Préparation de la future PAC

Plus de mille participants au débat public, avec des positions souvent très opposées. Mais les décisions se prendront à Bruxelles.

Gelées de printemps ou pas, il y a au moins quelque chose qui a continué à couler au ministère de l’agriculture et de l’alimentation : l’encre dans les stylos des agents chargés de répondre aux propositions formulées lors du débat public sur le plan stratégique national de la politique agricole commune pour la période 2023-2027.

Si l’on en croit la présente décision, ils ont reçu 1 083 propositions, et ils ont répondu à chacune. Le ministère ne précise toutefois pas si chaque réponse était totalement individualisée, ce qui paraît peu probable.

Bien évidemment, compte tenu de ce nombre considérable de propositions et de la sensibilité extrême du sujet, les avis présentent toute la palette des opinions possibles. Le ministère s’est efforcé de les regrouper en quinze thèmes.

Le monde agricole a insisté sur certains concepts classiques, comme la souveraineté alimentaire, la défense de l’agriculture et la reconnaissance de son rôle, la régulation des marchés agricoles, les productions de proximité plutôt que les produits importés, la formation des agriculteurs et le renouvellement des générations ; s’y ajoutent la spécificité de l’agriculture d’outre-mer et la gestion des forêts.

Impacts de la production sur l’environnement

D’autres contributeurs ont exprimé « une demande de protection renforcée de l’environnement, en particulier concernant la préservation de la biodiversité et des ressources naturelles, comme l’eau et les sols, la lutte contre les dérèglements climatiques, la sobriété en intrants comme les pesticides, l’eau et les engrais d’origine non renouvelable ».

S’y ajoutent des demandes plus ciblées sur le bien-être animal, sur l’information des consommateurs à propos des produits alimentaires, de leur qualité, de leur provenance et de leurs conditions de production, notamment environnementales, ainsi que sur la transparence des décisions et des informations dans ces domaines.

D’autres questions ont pu être évoquées par des contributeurs provenant de tous les horizons, comme l’harmonisation au niveau européen des exigences sanitaires, environnementales et sociales, la nécessité d’engager une transition du modèle agricole, et une demande de concertation renforcée pendant le processus de réforme de la politique agricole commune et l’élaboration du plan stratégique national.
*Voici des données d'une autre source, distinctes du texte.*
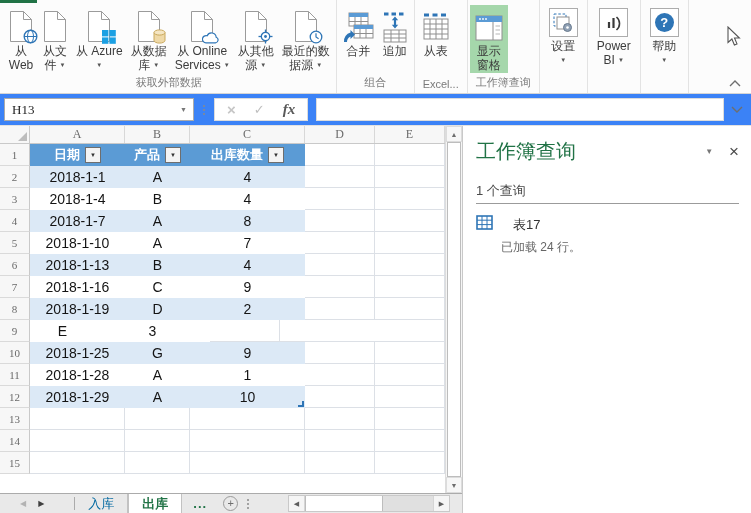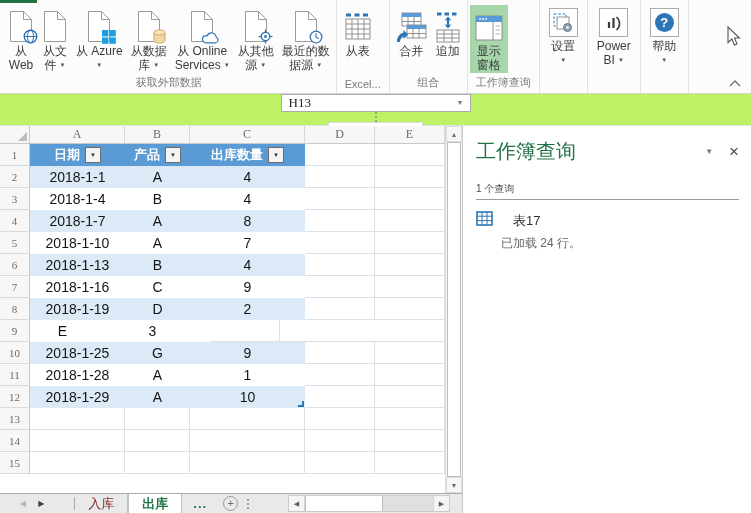--- a/index.html
+++ b/index.html
@@ -257,31 +257,6 @@
       <div class="rgroup-buttons">
         <div class="rbtn">
           <span class="ricon">
-            <svg width="30" height="31">
-                <line x1="3" y1="3" x2="27" y2="3" stroke="#2E75B6" stroke-width="3" stroke-dasharray="5 3.5"></line>
-                <rect x="3" y="7" width="24" height="20" fill="#fff" stroke="#8F8F8F"></rect>
-                <line x1="3" y1="12" x2="27" y2="12" stroke="#8F8F8F"></line>
-                <line x1="3" y1="17" x2="27" y2="17" stroke="#8F8F8F"></line>
-                <line x1="3" y1="22" x2="27" y2="22" stroke="#8F8F8F"></line>
-                <line x1="9" y1="7" x2="9" y2="27" stroke="#8F8F8F"></line>
-                <line x1="15" y1="7" x2="15" y2="27" stroke="#8F8F8F"></line>
-                <line x1="21" y1="7" x2="21" y2="27" stroke="#8F8F8F"></line>
-              </svg>
-          </span>
-          <span class="rlabel">
-            <span class="rl">
-                <span>从表</span>
-              </span>
-          </span>
-        </div>
-      </div>
-      <div class="rgroup-label">Excel...</div>
-    </div>
-
-    <div class="rgroup">
-      <div class="rgroup-buttons">
-        <div class="rbtn">
-          <span class="ricon">
             <svg width="31" height="31">
                 <rect x="6" y="1" width="19" height="13" fill="#fff" stroke="#8F8F8F"></rect>
                 <rect x="6" y="1" width="19" height="4" fill="#5B9BD5"></rect>
@@ -322,6 +297,31 @@
         </div>
       </div>
       <div class="rgroup-label">组合</div>
+    </div>
+
+    <div class="rgroup">
+      <div class="rgroup-buttons">
+        <div class="rbtn">
+          <span class="ricon">
+            <svg width="30" height="31">
+                <line x1="3" y1="3" x2="27" y2="3" stroke="#2E75B6" stroke-width="3" stroke-dasharray="5 3.5"></line>
+                <rect x="3" y="7" width="24" height="20" fill="#fff" stroke="#8F8F8F"></rect>
+                <line x1="3" y1="12" x2="27" y2="12" stroke="#8F8F8F"></line>
+                <line x1="3" y1="17" x2="27" y2="17" stroke="#8F8F8F"></line>
+                <line x1="3" y1="22" x2="27" y2="22" stroke="#8F8F8F"></line>
+                <line x1="9" y1="7" x2="9" y2="27" stroke="#8F8F8F"></line>
+                <line x1="15" y1="7" x2="15" y2="27" stroke="#8F8F8F"></line>
+                <line x1="21" y1="7" x2="21" y2="27" stroke="#8F8F8F"></line>
+              </svg>
+          </span>
+          <span class="rlabel">
+            <span class="rl">
+                <span>从表</span>
+              </span>
+          </span>
+        </div>
+      </div>
+      <div class="rgroup-label">Excel...</div>
     </div>
 
     <div class="rgroup">

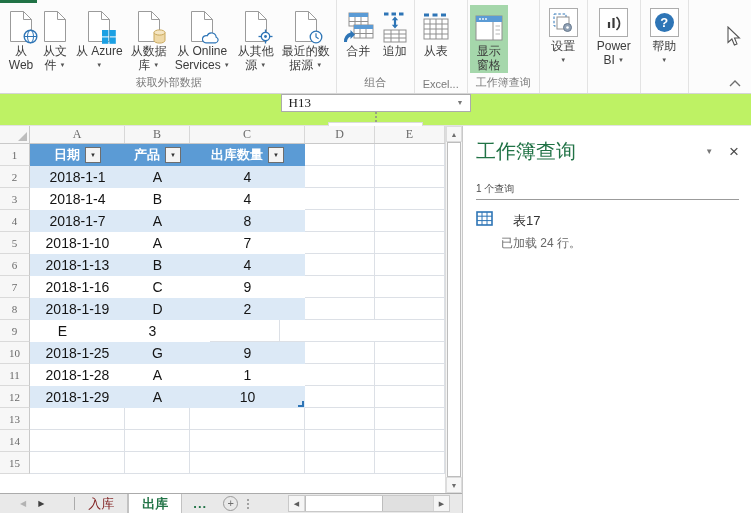--- a/index.html
+++ b/index.html
@@ -27,7 +27,7 @@
   .cursor{position:absolute;left:727px;top:26px;line-height:0;z-index:50;}
 
   
-  .fbar{height:32px;background:#bef264;border-bottom:1px solid #E2E2E2;display:flex;align-items:center;padding:0 4px 0 4px;box-sizing:border-box;flex-direction:column;}
+  .fbar{height:32px;background:#3b82f6;border-bottom:1px solid #E2E2E2;display:flex;align-items:center;padding:0 4px 0 4px;box-sizing:border-box;}
   .namebox{width:190px;height:23px;border:1px solid #ABABAB;background:#fff;display:flex;align-items:center;padding:0 3px 0 7px;box-sizing:border-box;font-family:"Liberation Serif","DejaVu Serif",serif;font-size:13px;color:#222;}
   .nb-dd{margin-left:auto;font-size:7px;color:#777;padding:0 3px;}
   .vdots{display:flex;flex-direction:column;gap:2px;justify-content:center;margin:0 9px;}

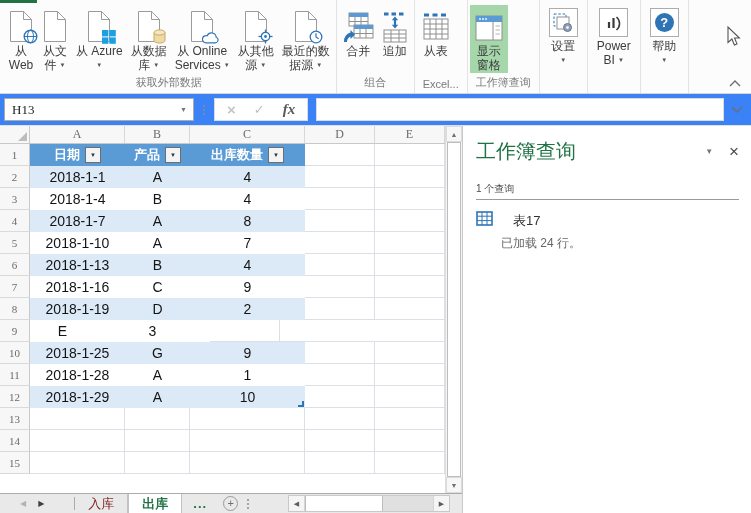--- a/index.html
+++ b/index.html
@@ -87,7 +87,7 @@
   .ptitle{font-size:20px;color:#217346;}
   .pdd{margin-left:auto;font-size:8px;color:#777;padding:4px;}
   .pclose{font-size:17px;color:#4A4A4A;margin-left:10px;padding:0 2px;line-height:1;}
-  .pcount{margin-top:17px;font-size:10px;color:#4A4A4A;border-bottom:1px solid #9B9B9B;padding-bottom:3px;margin-right:2px;}
+  .pcount{margin-top:17px;font-size:13px;color:#4A4A4A;border-bottom:1px solid #9B9B9B;padding-bottom:3px;margin-right:2px;}
   .qitem{margin-top:11px;display:flex;align-items:center;gap:20px;}
   .qname{font-size:13px;color:#333;}
   .qstatus{margin:5px 0 0 25px;font-size:12px;color:#666;}

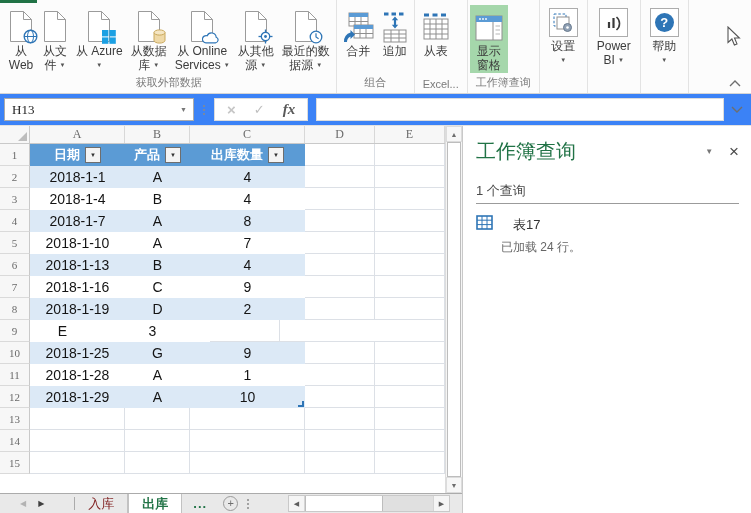--- a/index.html
+++ b/index.html
@@ -70,7 +70,7 @@
   .nav.first{margin-left:14px;}
   .nav.dis{color:#B3B3B3;}
   .tdiv{border-left:1px solid #ABABAB;margin:3px 0 3px 24px;}
-  .stab{display:flex;align-items:center;padding:0 13px;color:#7f1d1d;border-right:1px solid #C2C2C2;font-size:13px;}
+  .stab{display:flex;align-items:center;padding:0 13px;color:#0369a1;border-right:1px solid #C2C2C2;font-size:13px;}
   .stab.active{background:#fff;color:#217346;font-weight:bold;border-left:1px solid #C2C2C2;}
   .stab.more{color:#217346;font-weight:bold;border-right:none;padding:0 11px;letter-spacing:1px;}
   .addsheet{width:15px;height:15px;border:1px solid #9A9A9A;border-radius:50%;color:#6E6E6E;display:flex;align-items:center;justify-content:center;font-size:11px;align-self:center;margin-left:5px;box-sizing:border-box;line-height:1;}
Demain, tout le monde à l’écorégime ?

Pour ce dernier point, les attentes portent surtout sur le contenu futur de certains dispositifs nouveaux comme l’écorégime du premier pilier, dont le rôle sera de rémunérer les services rendus par les pratiques et les systèmes agricoles favorables à l’environnement.

Sans la moindre surprise, le ministre décide de poursuivre la préparation du plan stratégique national : il n’aurait guère le choix, puisqu’il s’agit là d’une obligation fixée par le droit de l’Union européenne. Il promet de tenir compte des enseignements du débat public sur les objectifs de ce plan, sans préciser à ce stade de quelle manière et dans quelle proportion. Le public sera invité à réagir sur le projet dès que l’autorité environnementale aura rendu un avis sur l’évaluation environnementale de ce plan.

Le plan intégrera les enjeux économiques, environnementaux, sociaux et territoriaux mis en lumière par le débat public, et il en tiendra compte dans la définition des modalités des interventions, « dès lors qu’elles sont compatibles avec la subsidiarité laissée aux États membres dans la réglementation européenne » (NDLR : cette restriction est d’une importance considérable, compte tenu de la faible latitude laissée par Bruxelles dans ce domaine).

Cinq priorités (au moins)

La présente décision détaille dès à présent cinq priorités qui seront prises en compte par le plan stratégique national et que la France défendra dans les négociations, sans préciser si d’autres priorités s’y ajouteront ni comment elles seront classées. Il y a en effet des priorités plus prioritaires que d’autres.

L’une d’elles sera « un objectif d’accompagnement de la transition agro-écologique des exploitations, au travers d’une ambition environnementale renforcée en mobilisant, en cohérence, les différents leviers de l’architecture environnementale de la politique agricole commune, notamment la conditionnalité des aides, l’écorégime, les mesures agro-environnementales et climatiques, ainsi que le soutien à l’agriculture biologique ».

Une synthèse, facilitant la lecture par le public des grandes orientations du plan stratégique national, sera produite à l’issue de la négociation du règlement européen.

Décision du 3 avril 2021 consécutive au débat public sur le plan stratégique national de la politique agricole commune (JO 4 avr. 2021, texte n30).